Мария отрицательно качнула головой.
– Вспомнила, как врач в Ростове монотонно перечислял страшные латинские термины, я их слышала, но не понимала, о чём он говорит. Я не могла отвести глаз от лица Егора! Живого лица нашего первенца! А он лежал, не шевелясь, с закрытыми глазами, с белым безжизненным лицом, со всеми этими трубками, аппаратами. И мне было безразлично, что там бубнит врач, я думала только о том, что мой мальчик жив, что он будет жить, я верила, что все эти мудрёные медицинские слова исчезнут через некоторое время и мальчик мой поднимется на ноги.
Денисов хорошо помнил, как ростовский врач, совсем молоденький, с мягким южным говорком, заглядывая в бумаги, говорил: «Перелом ключицы и двух рёбер, глубокие осколочные поражения мягких тканей в количестве девяти, семь изъяты, перелом голени, касательное пулевое ранение левой височной части черепа, ожоги…». Денисов смотрел на ожившее лицо Марии с сияющими глазами и ему эти слова врача казались словами прекрасной баллады, между каждым словом которой звучали прекрасные восклицательные знаки после слова «жив»!

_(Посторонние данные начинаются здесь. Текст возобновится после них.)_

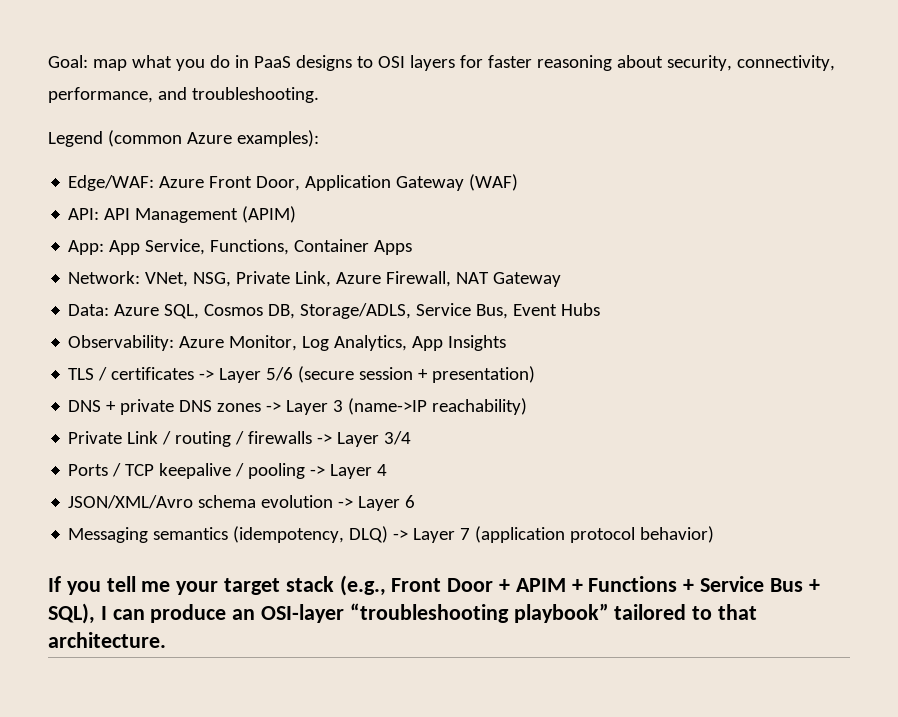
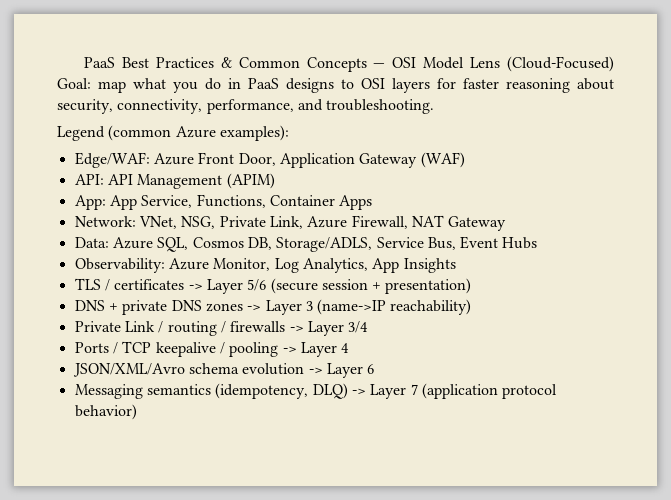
- Goal: map what you do in PaaS designs to OSI layers for faster reasoning about security, connectivity, performance, and troubleshooting.
+ PaaS Best Practices & Common Concepts — OSI Model Lens (Cloud-Focused) Goal: map what you do in PaaS designs to OSI layers for faster reasoning about security, connectivity, performance, and troubleshooting.
- If you tell me your target stack (e.g., Front Door + APIM + Functions + Service Bus + SQL), I can produce an OSI-layer “troubleshooting playbook” tailored to that architecture.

Кома, реанимация принесли новые страшные слова: амнезия, тетрапарез, нарушения функций таза, по-простому это означало, что мочеиспускание будет выполняться через катетер, а для опорожнения нужно будет длительное время делать клизмы, всё это отягощалось несахарным мочеиспусканием, и это было не всё: было ещё одно «красивое» слово, звучавшее, как имя прекрасного цветка – афазия. Врачи говорили, что шансы хорошие, что Егор заговорит, и он заговорил. Это произошло через полтора года. Он ясно и отчётливо сказал: «У Пашки Привалова в тот день был день рождения, ему снесло полчерепа». Сказал и замолчал надолго. Молчал он и теперь.